Oggi il lavoro di scambio e sinergia con i servizi socio-sanitari del territorio, da sempre alla base del modello operativo di Paideia, porta con sé alcune criticità. “Accogliamo lo smarrimento di genitori che talvolta non si sentono sostenuti dalle istituzioni per i lunghi tempi di attesa per ottenere una diagnosi ma allo stesso tempo ci confrontiamo con gli operatori dei Servizi di NPI e dei Servizi Sociali di cui cogliamo la fatica per non riuscire a rispondere adeguatamente alle necessità delle famiglie, a causa principalmente del progressivo e drammatico depauperamento delle risorse professionali. Lavoriamo cercando di mediare e di trovare comunque delle soluzioni per le famiglie. Ma non è facile”, ammette Sara.

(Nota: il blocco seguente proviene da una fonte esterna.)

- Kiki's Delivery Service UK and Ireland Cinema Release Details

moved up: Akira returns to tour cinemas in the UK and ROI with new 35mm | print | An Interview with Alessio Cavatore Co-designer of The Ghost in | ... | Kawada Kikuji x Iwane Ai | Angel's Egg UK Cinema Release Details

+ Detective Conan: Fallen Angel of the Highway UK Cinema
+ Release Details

E, rispetto al passato, sono crescenti le situazioni di fragilità che arrivano. “Incontriamo genitori davvero stremati, che hanno perso il controllo sulla propria vita, con una grande sofferenza dal punto di vista psicologico. Il nostro compito è quello di valorizzarli. Quindi ti accolgo, non ti giudico, ti offro un supporto con uno sguardo integrato. Anche quando sembra che siano limitate, le risorse ci possono essere, ci vuole un aiuto per individuarle e tirarle fuori.”

"Poter essere di aiuto agli altri è una grande soddisfazione"

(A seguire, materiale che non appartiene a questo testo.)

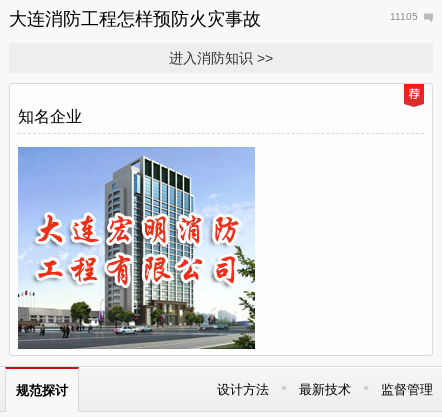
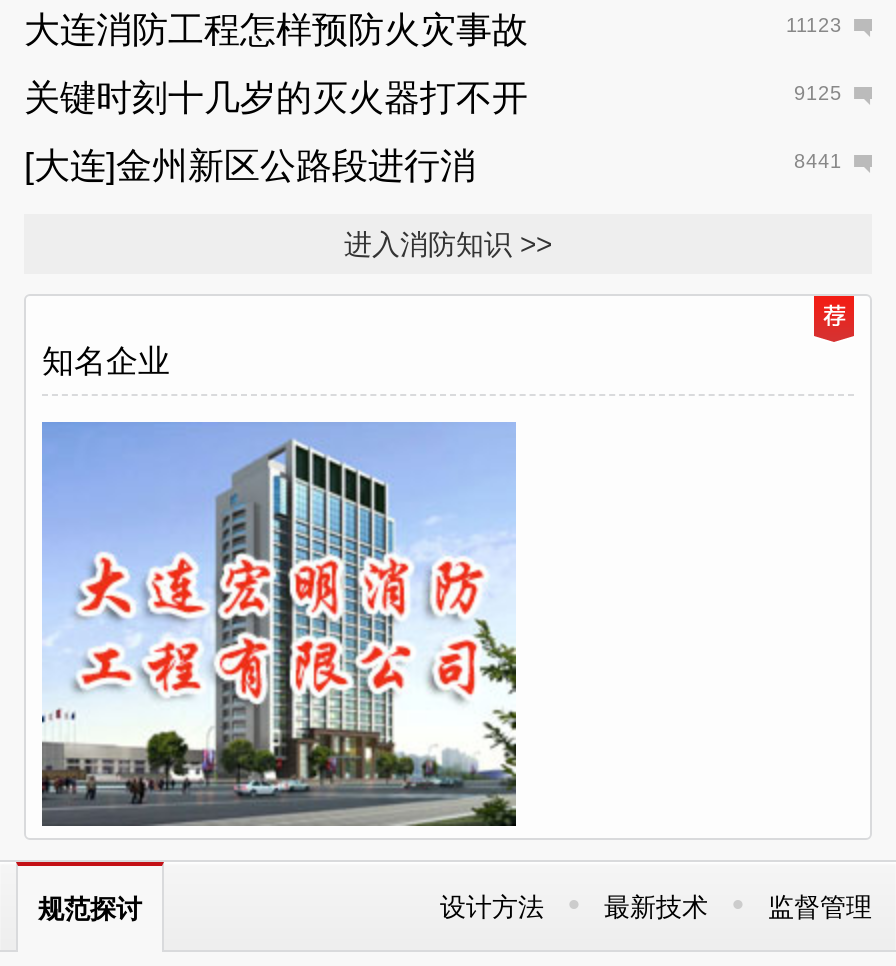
- 11105
+ 11123
+ 关键时刻十几岁的灭火器打不开
+ 9125
+ [大连]金州新区公路段进行消
+ 8441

Che cosa significa dedicarsi a questo lavoro, ogni giorno? “Può essere molto faticoso – spiega Sara – perché quel che ti raccontano le persone che incontri possono risuonare rispetto a te con forza. Ma il fatto di essere d’aiuto agli altri, il poter alleggerire le persone rispetto al loro carico è una grande soddisfazione.”

Alcune situazioni di fatica sono quelle che riguardano chi può contare su pochi supporti. “Spesso incontriamo mamme sole che si trovano a dover gestire la quotidianità con la disabilità del loro bambino. Sono sole dal punto di vista familiare, di coppia, ma anche istituzionale: talvolta sono costrette ad aspettare un anno, un anno e mezzo per una diagnosi, trascorrendo un lungo periodo di disorientamento. Sono quindi situazioni di fragilità in cui le difficoltà del sistema socio-sanitario possono rappresentare un peso in più. Oltre a questo sicuramente abbiamo registrato richieste per situazioni economiche sempre più complicate, aggravate in seguito alla pandemia. E sono diversi i casi di doppia diagnosi di disabilità in famiglia, così come di affaticamento dei fratelli o delle sorelle, per i quali da anni abbiamo impostato un sistema di supporto dedicato.”

"Il gruppo diventa un'occasione di valorizzazione"

L’orientamento, in particolare, è un servizio fondamentale per tanti genitori. “Le richieste, nel tempo, sono sempre quelle: quali sono le informazioni che mi servono? Come mi oriento nel mondo della disabilità? Non è facile perché è un lavoro che richiede molto aggiornamento e non esiste talvolta una risposta immediata, ma ragioniamo insieme, stimoliamo l’incontro con le istituzioni. Col tempo abbiamo portato questo lavoro verso una dimensione anche di gruppo: momenti di incontro di questo tipo, che si presterebbero anche a essere più passivi, in realtà diventano occasioni di scambio: io ti racconto cosa ho imparato, ti valorizzo, mi faccio raccontare da te cosa sai tu, me lo dici e vieni valorizzato nella tua esperienza.”

La parola chiave, in questo caso, è riconoscimento. “Vuol dire che tu ti rendi conto che mi risuona quella fatica che mi porti, è un riconoscimento reciproco di fatica, ma anche di risorsa. E in questo caso il gruppo diventa un’occasione di valorizzazione. Perché accogliere è anche questo.”